Missed Optimization: std::vector<T>::pop_back() not qualifying destructor call?

Asked 6/8, 2022 at 6:48 Answered 18/8, 2022 at 15:20

In an std::vector<T> the vector owns the allocated storage and it constructs Ts and destructs Ts. Regardless of T's class hierarchy, std::vector<T> knows that it has only created a T and thus when .pop_back() is called it only has to destroy a T (not some derived class of T). Take the following code:

#include <vector>

struct Bar {
    virtual ~Bar() noexcept = default;
};

struct FooOpen : Bar {
    int a;
};

struct FooFinal final : Bar {
    int a;
};

void popEm(std::vector<FooOpen>& v) {
    v.pop_back();
}

void popEm(std::vector<FooFinal>& v) {
    v.pop_back();
}

https://godbolt.org/z/G5ceGe6rq

The PopEm for FooFinal simply just reduces the vector's size by 1 (element). This makes sense. But PopEm for FooOpen calls the virtual destructor that the class got by extending Bar.
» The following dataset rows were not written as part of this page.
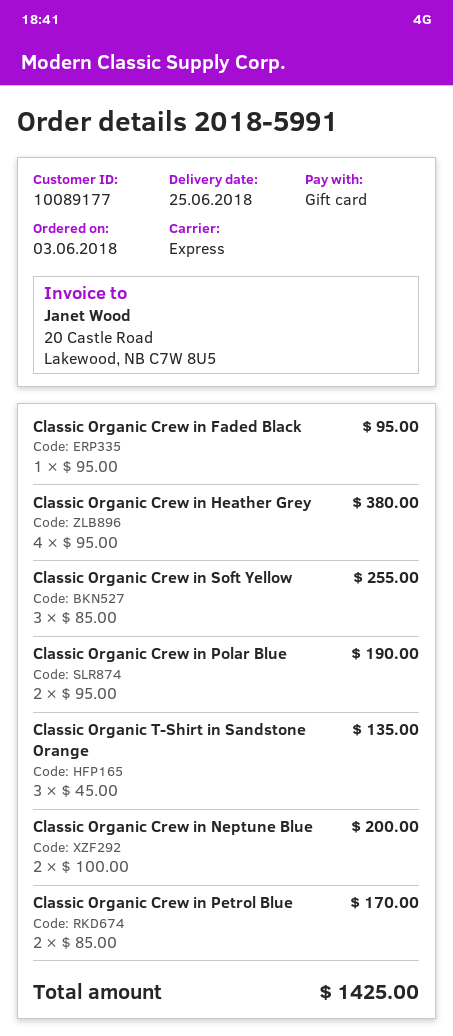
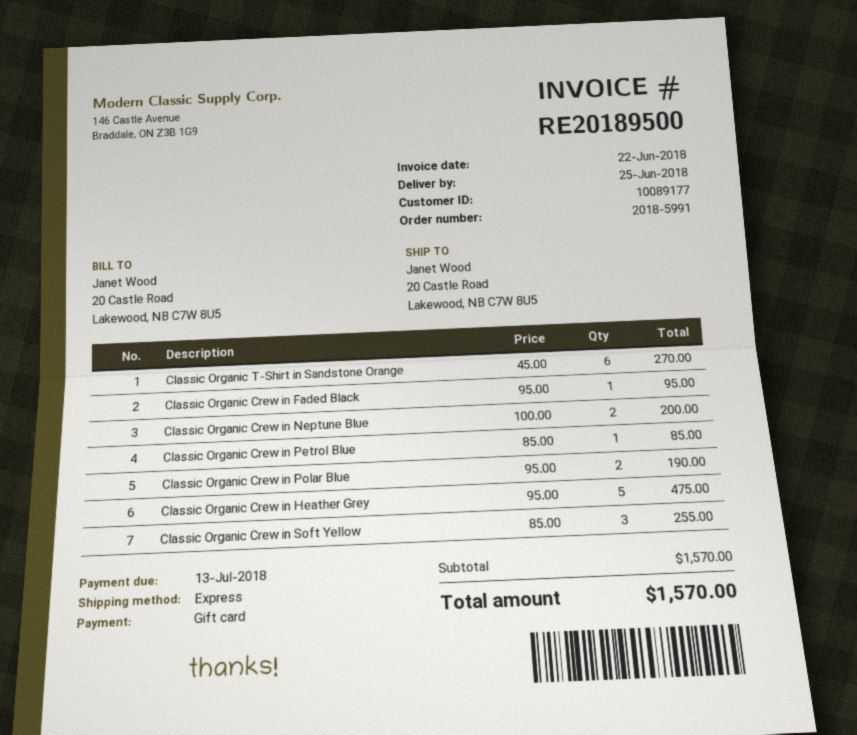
Classic Organic Crew in Heather Grey: 4 x 95.00 = 380.00 -> 5 x 95.00 = 475.00
Classic Organic T-Shirt in Sandstone Orange: 3 x 45.00 = 135.00 -> 6 x 45.00 = 270.00
Classic Organic Crew in Petrol Blue: 2 x 85.00 = 170.00 -> 1 x 85.00 = 85.00
total: 1425.00 -> 1570.00

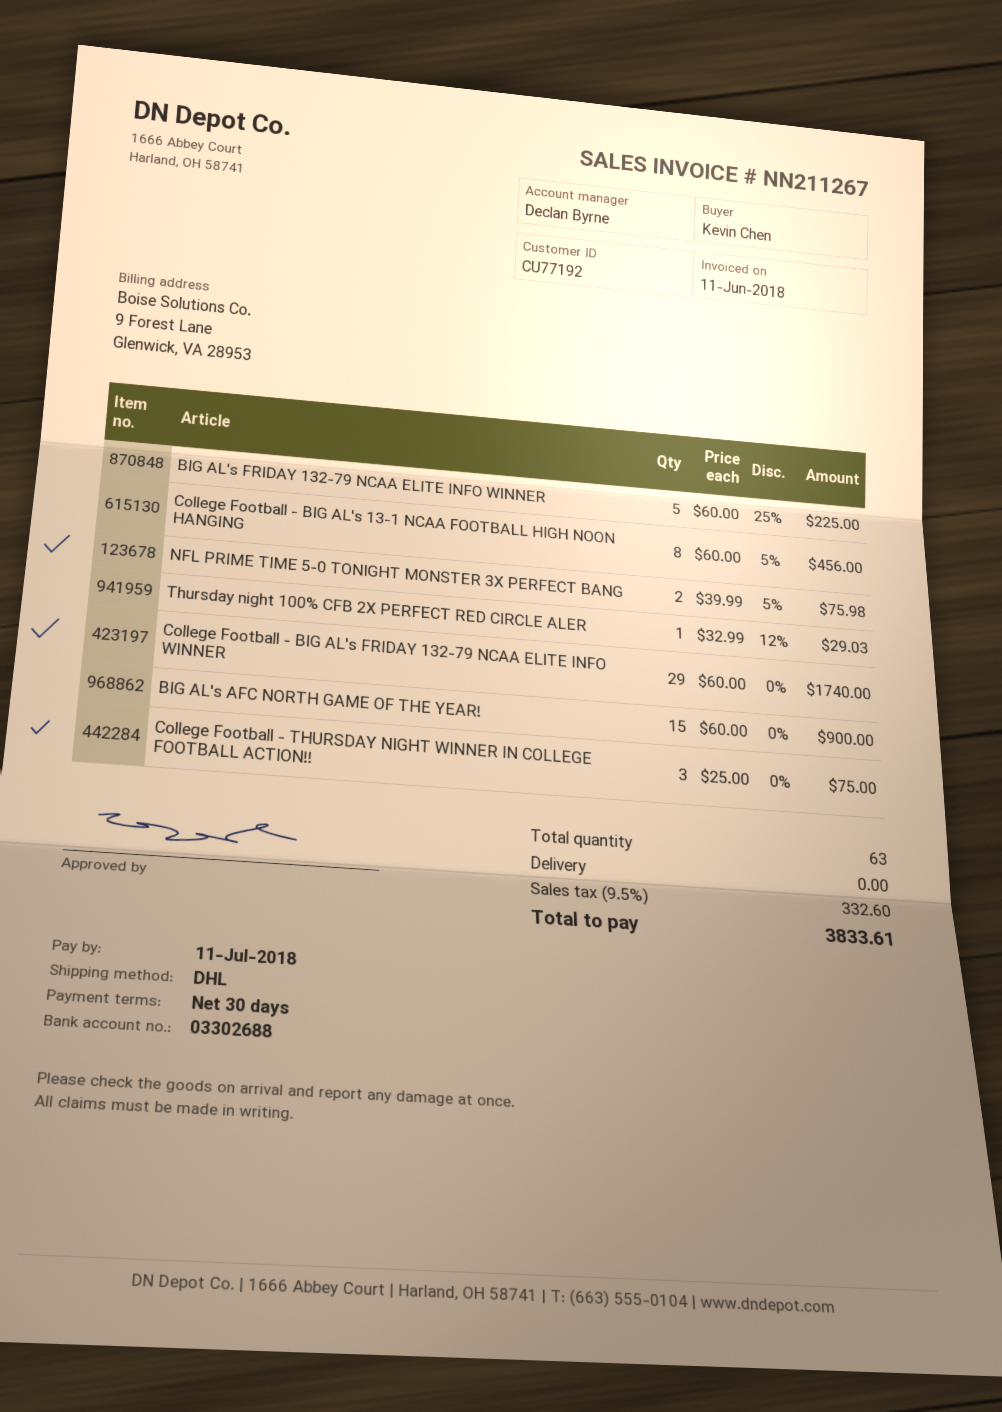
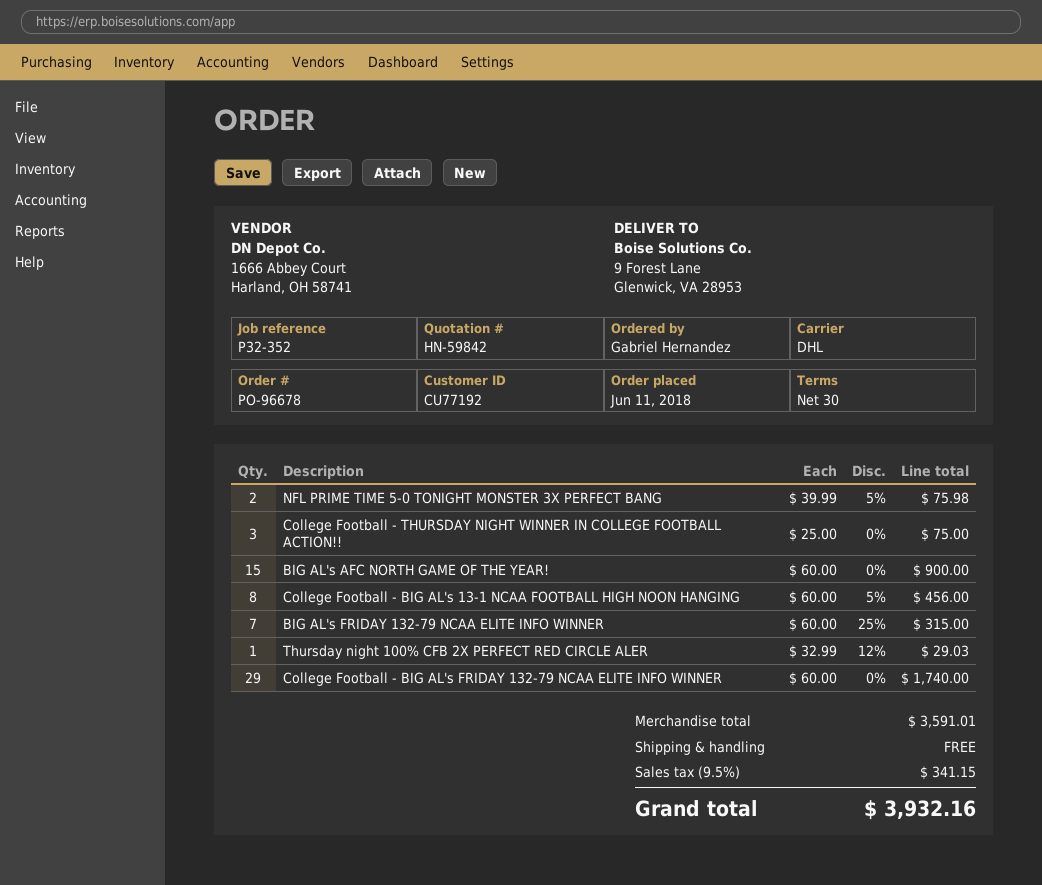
ordered by: Kevin Chen -> Gabriel Hernandez
BIG AL's FRIDAY 132-79 NCAA ELITE INFO WINNER: 5 x 60.00 - 25% = 225.00 -> 7 x 60.00 - 25% = 315.00
tax: 9.5% = 332.60 -> 9.5% = 341.15
total: 3833.61 -> 3932.16

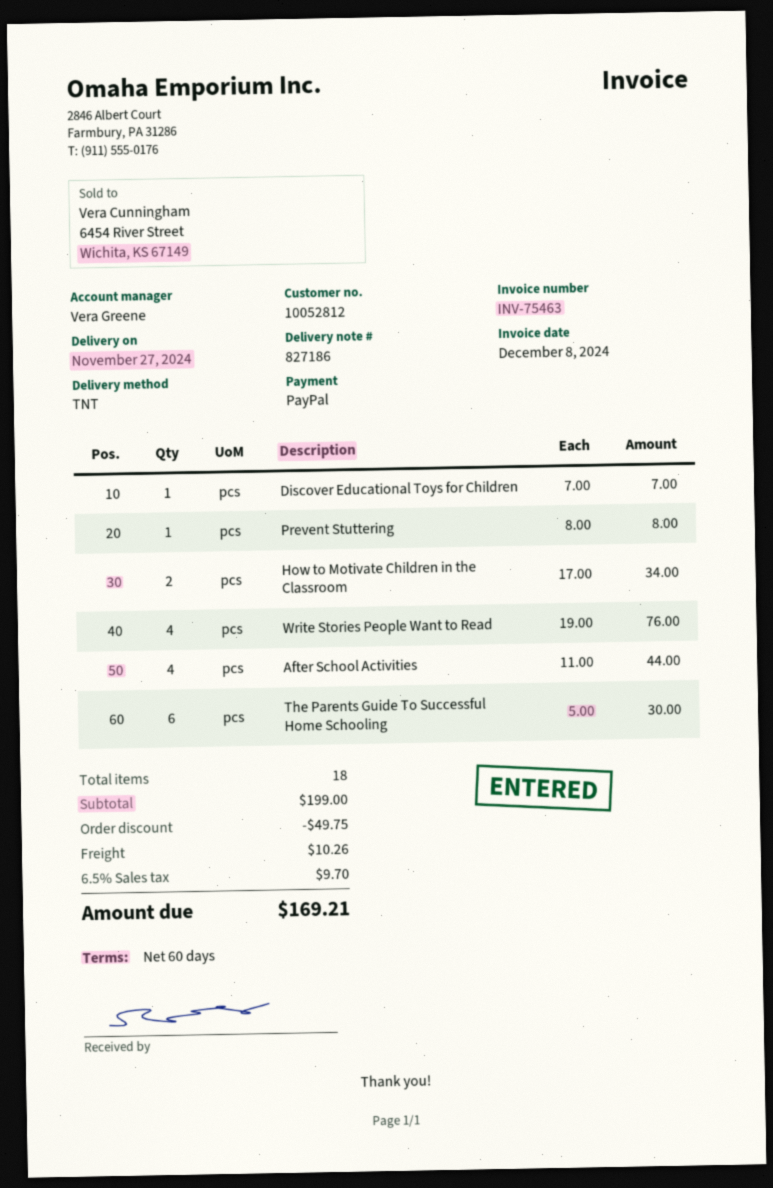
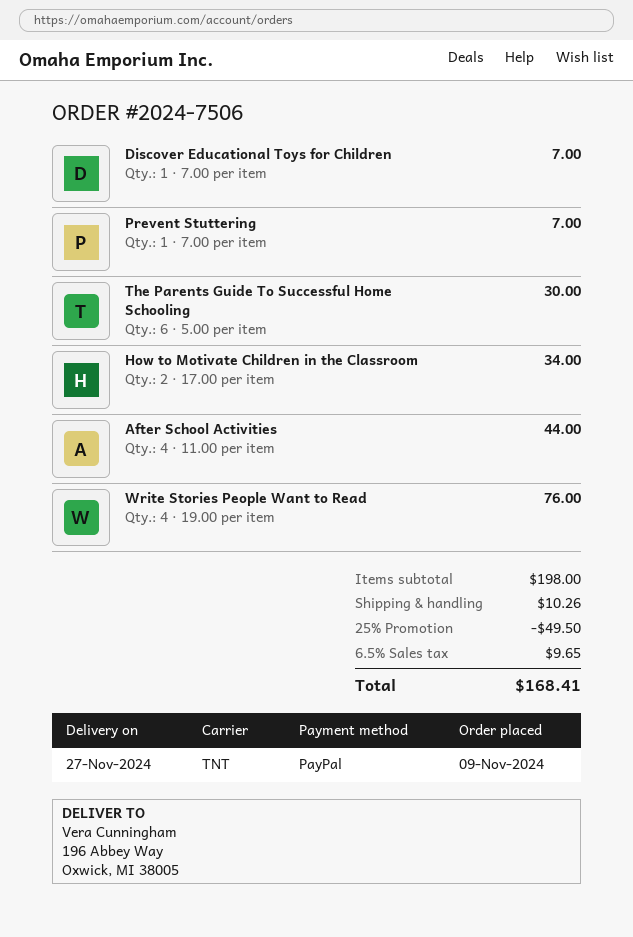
Prevent Stuttering: 1 x 8.00 = 8.00 -> 1 x 7.00 = 7.00
subtotal: 199.00 -> 198.00
discount: 49.75 -> 49.50
tax: 6.5% = 9.70 -> 6.5% = 9.65
total: 169.21 -> 168.41

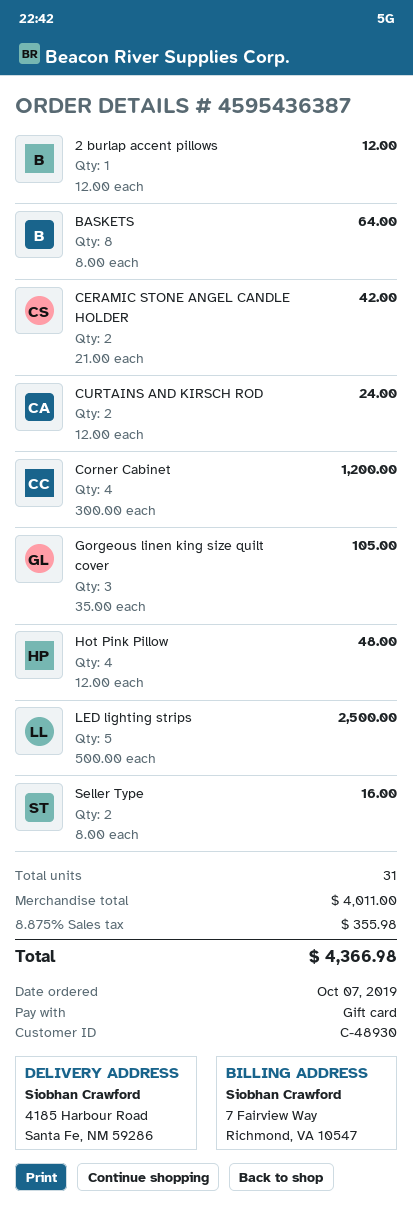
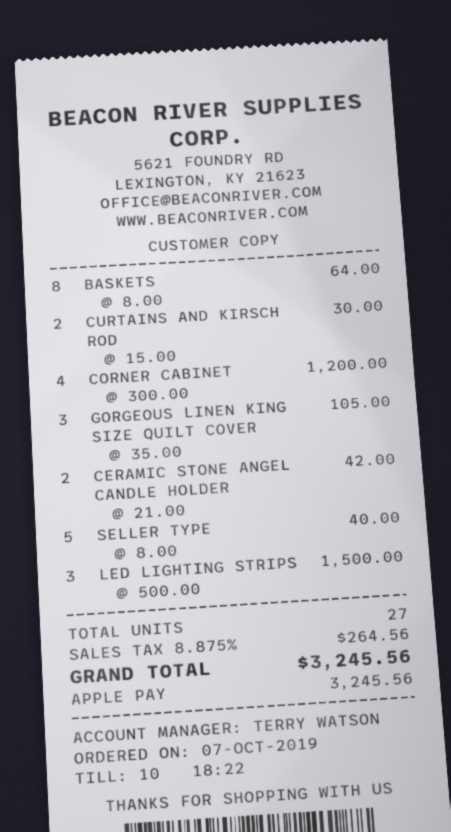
payment method: gift card -> Apple Pay
2 burlap accent pillows: 1 x 12.00 = 12.00 -> none
CURTAINS AND KIRSCH ROD: 2 x 12.00 = 24.00 -> 2 x 15.00 = 30.00
Hot Pink Pillow: 4 x 12.00 = 48.00 -> none
LED lighting strips: 5 x 500.00 = 2500.00 -> 3 x 500.00 = 1500.00
Seller Type: 2 x 8.00 = 16.00 -> 5 x 8.00 = 40.00
total quantity: 31 -> 27
tax: 8.875% = 355.98 -> 8.875% = 264.56
total: 4366.98 -> 3245.56

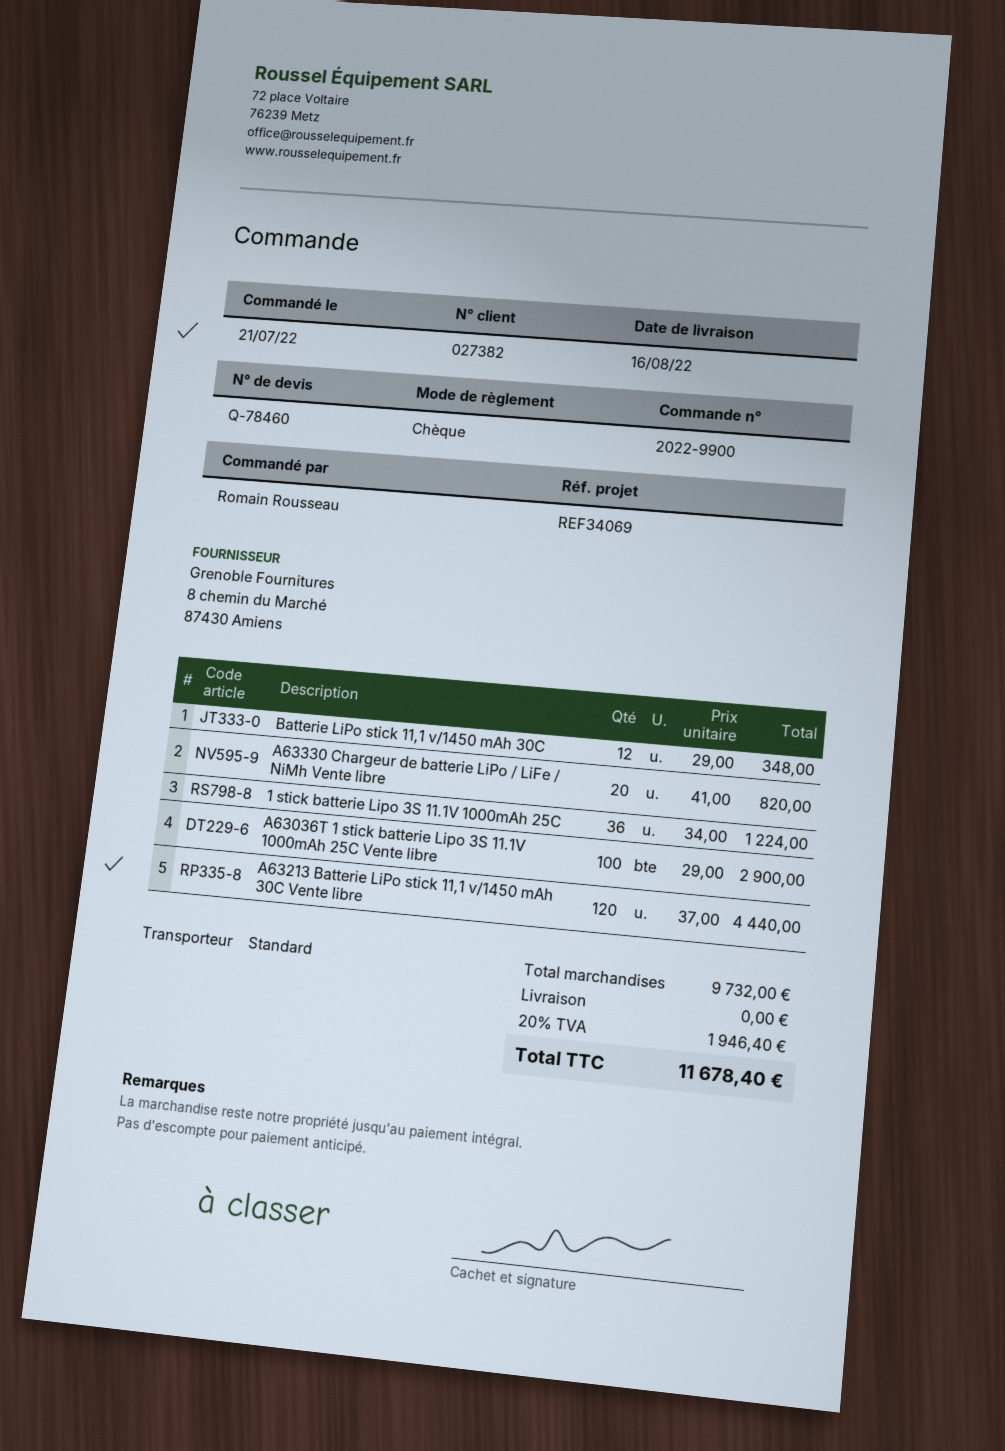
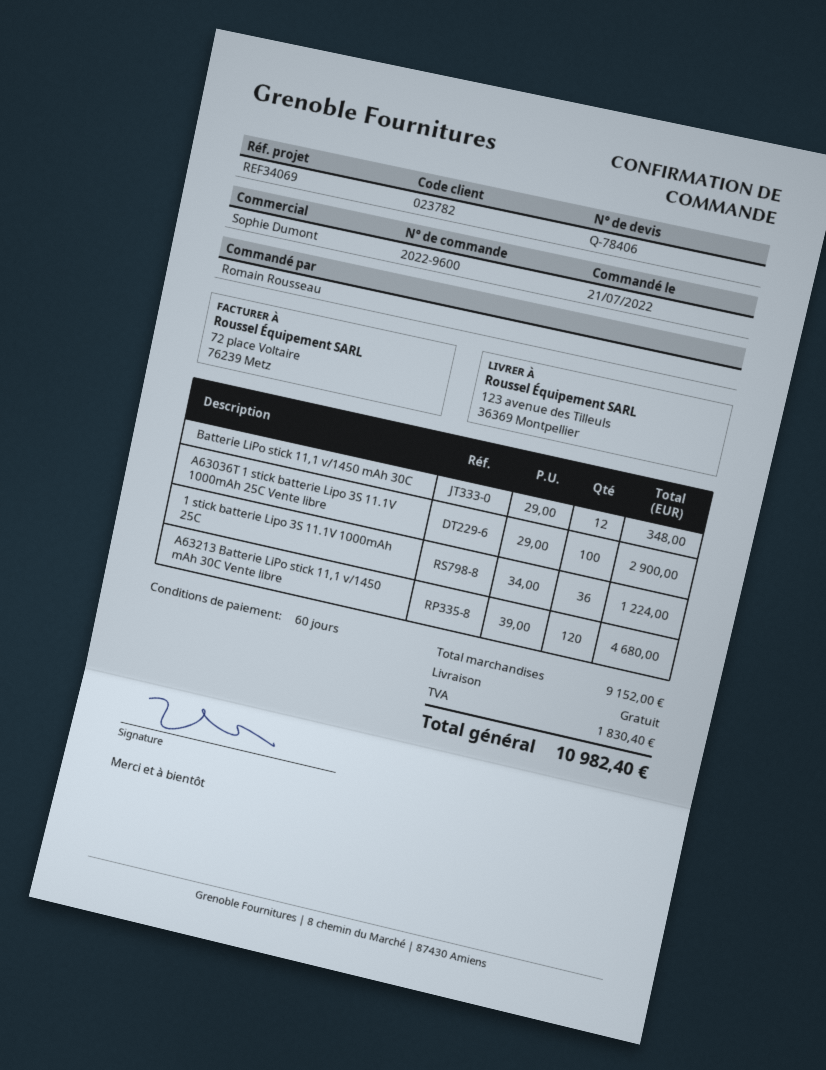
quote number: Q-78460 -> Q-78406
order number: 2022-9900 -> 2022-9600
customer number: 027382 -> 023782
A63330 Chargeur de batterie LiPo / LiFe / NiMh Vente libre: 20 x 41.00 = 820.00 -> none
A63213 Batterie LiPo stick 11,1 v/1450 mAh 30C Vente libre: 120 x 37.00 = 4440.00 -> 120 x 39.00 = 4680.00
subtotal: 9732.00 -> 9152.00
tax: 1946.40 -> 1830.40
total: 11678.40 -> 10982.40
Given that FooOpen is not final, if a normal delete fooOpen was called on a FooOpen* pointer, it would need to do the virtual destructor, but in the case of std::vector it knows that it only made a FooOpen and no derived class of it was constructed. Therefore, couldn't std::vector<FooOpen> treat the class as final and omit the call to the virtual destructor on the pop_back()?

Gurl answered 6/8, 2022 at 6:48 Comment(11)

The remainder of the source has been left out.